Sunday, October 21, 2018

Thanks for the Experience ...

... and since several of you helped me get there, I figure I owe you a bit of a write-up on Bob Dylan's show in St. Augustine, Florida on October 19.

Not a "review," mind you, because that's just not something I can even consider doing. If anything, I've previously low-balled my description of why it was important to me to see Bob Dylan perform live. Think of what making the haj means to a devout Muslim, and you're somewhere in the ball park. So the performance could have sucked and that would have been OK, because the quality of the performance wasn't the point.

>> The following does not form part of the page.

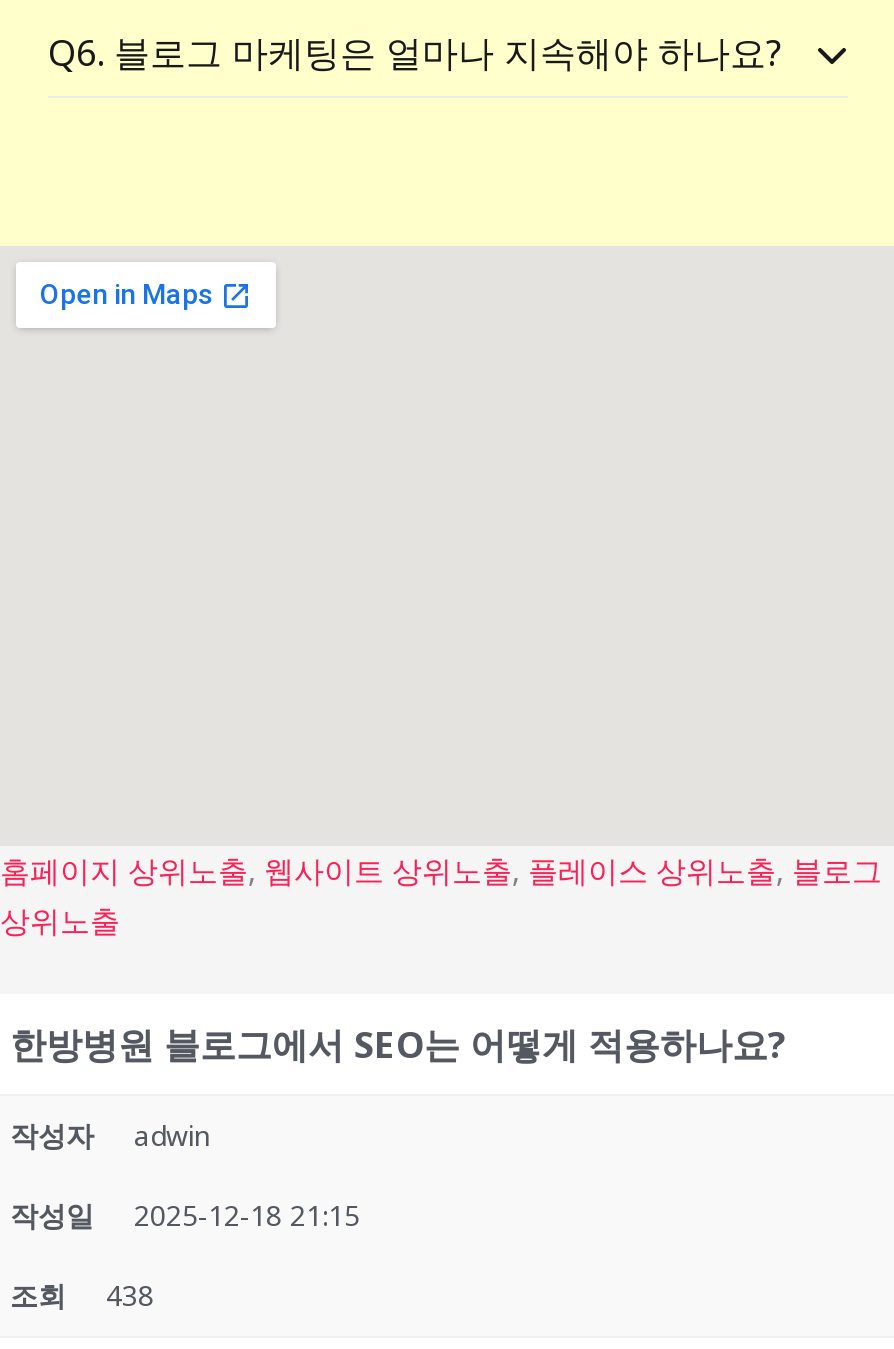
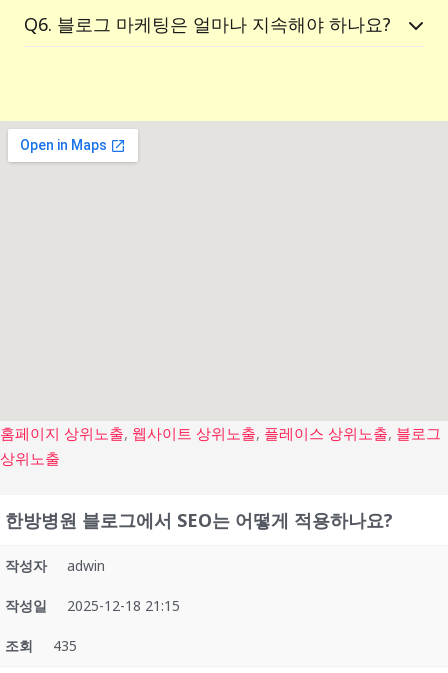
- 조회 438
+ 조회 435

The performance didn't suck. I'd rather have had better seats so as to be able to discern facial expressions and such, but no problem. I was actually glad there were no stage-side Jumbotrons, since I came to see Dylan, not watch Dylan on TV (it's not a gigantic venue, about 5,000 seats). The sound quality/acoustics were fantastic.

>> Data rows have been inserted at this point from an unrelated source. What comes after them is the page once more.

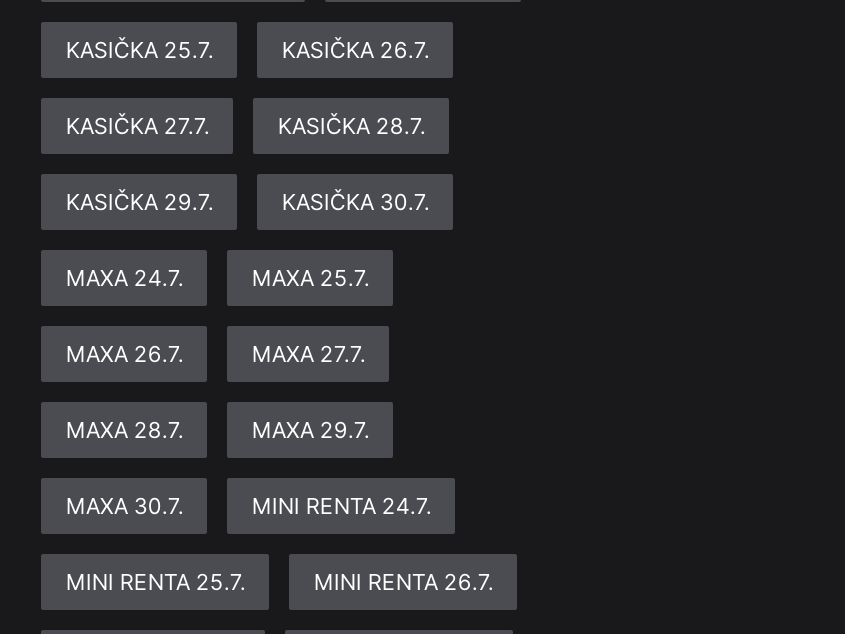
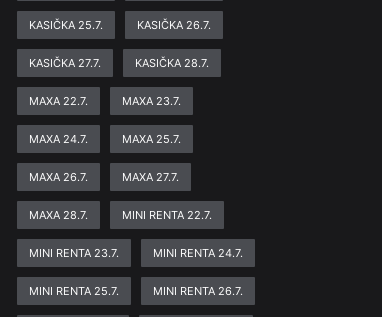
- KASIČKA 29.7.
- KASIČKA 30.7.
+ MAXA 22.7.
+ MAXA 23.7.

- MAXA 29.7.
+ MINI RENTA 22.7.

- MAXA 30.7.
+ MINI RENTA 23.7.
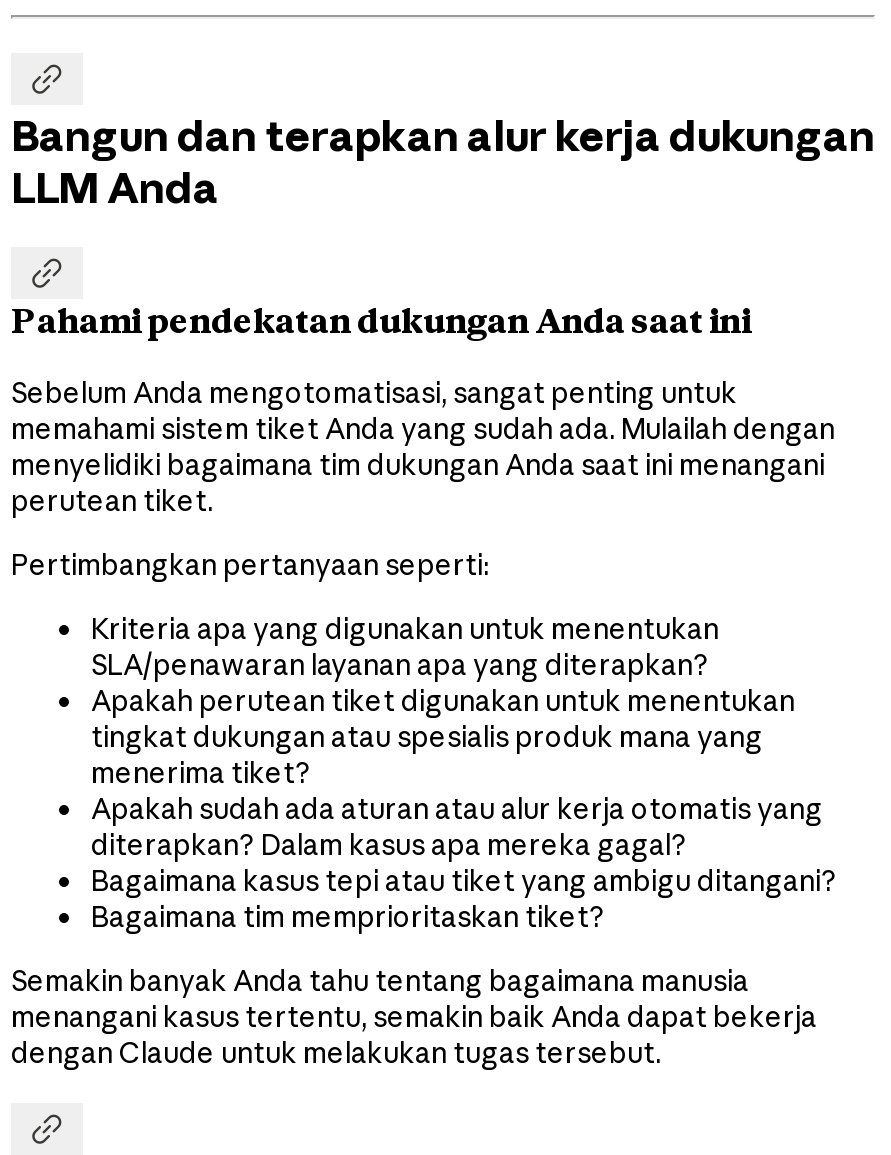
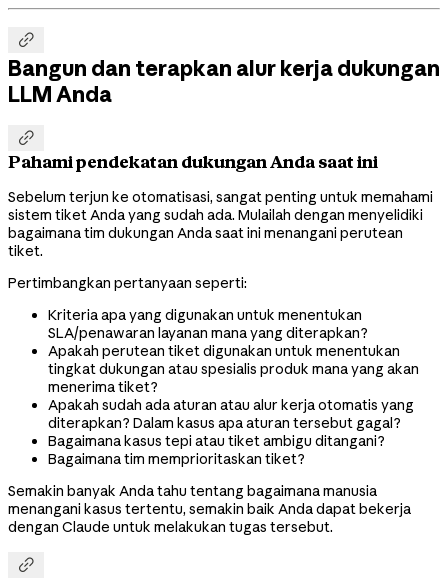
- Sebelum Anda mengotomatisasi, sangat penting untuk
- memahami sistem tiket Anda yang sudah ada. Mulailah dengan
- menyelidiki bagaimana tim dukungan Anda saat ini menangani
- perutean tiket.
+ Sebelum terjun ke otomatisasi, sangat penting untuk memahami
+ sistem tiket Anda yang sudah ada. Mulailah dengan menyelidiki
+ bagaimana tim dukungan Anda saat ini menangani perutean
+ tiket.

- SLA/penawaran layanan apa yang diterapkan?
+ SLA/penawaran layanan mana yang diterapkan?

- tingkat dukungan atau spesialis produk mana yang
+ tingkat dukungan atau spesialis produk mana yang akan

- diterapkan? Dalam kasus apa mereka gagal?
- Bagaimana kasus tepi atau tiket yang ambigu ditangani?
+ diterapkan? Dalam kasus apa aturan tersebut gagal?
+ Bagaimana kasus tepi atau tiket ambigu ditangani?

The only disappointing aspect I can think of is that the man didn't play any guitar, and I would like to have seen him do that. But the man is 77 years old, and played a solid 90-minute set, with no breaks, not including a double encore ("Blowin' in the Wind" and "Ballad of a Thin Man"), under what looked like pretty hot lights and wearing a (white) suit. If he didn't feel like hanging a heavy guitar around his neck, who am I to say he should have?

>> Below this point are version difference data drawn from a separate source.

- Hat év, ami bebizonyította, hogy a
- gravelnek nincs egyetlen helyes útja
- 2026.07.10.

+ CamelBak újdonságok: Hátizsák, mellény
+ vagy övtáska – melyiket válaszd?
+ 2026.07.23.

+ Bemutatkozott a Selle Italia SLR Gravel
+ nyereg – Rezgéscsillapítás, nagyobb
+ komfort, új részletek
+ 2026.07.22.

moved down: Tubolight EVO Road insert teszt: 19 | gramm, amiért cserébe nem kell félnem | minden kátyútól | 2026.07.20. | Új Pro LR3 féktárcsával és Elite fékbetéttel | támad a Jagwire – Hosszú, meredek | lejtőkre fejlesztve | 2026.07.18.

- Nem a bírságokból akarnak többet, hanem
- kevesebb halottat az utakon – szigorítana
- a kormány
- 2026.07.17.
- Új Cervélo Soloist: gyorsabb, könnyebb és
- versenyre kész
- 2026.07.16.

He spent most of the show at a grand piano, and played plenty of harmonica from there, too, but walked out front and did vocals only on a few songs, including "Scarlet Town."

That one, "Early Roman Kings," and "Gotta Serve Somebody" were the high points of the show in my opinion. Which is odd, since only the last one of those three has ever appeared on any version of my Very Important Dylan Songs checklist. In fact, I don't even own the 2012 album (Tempest) on which the first two appear, being more of an early Dylan (John Wesley Harding and before, heavy on the pre-electric) fan.

One thing that struck me, and that I talked with a few people about -- they said he's done this forever, or at least for a long time:  No talk. Period.

No "how ya doin', St. Augustine, are you ready to rock?" stuff.

No story-telling between songs.

Dylan and his band came out, started playing, kept playing until they were done playing, took their bows silently, and left. That felt appropriate. It also reminded me of something he said when someone asked him why he didn't put any original songs on his first album, to the effect that he wasn't ready to "give too much away" at that point. These days, he promises a musical performance, nothing more, and he delivers a musical performance, nothing more. That's all he owes anyone for the price of a ticket.

And it's plenty.

Thanks for making it possible for me to go.

Side note: I also got to visit with two of my other heroes, Darcy Richardson and Austin Cassidy, in St. Augustine. We met for dinner (a local pizza/pasta buffet) before the show. That was cool, too.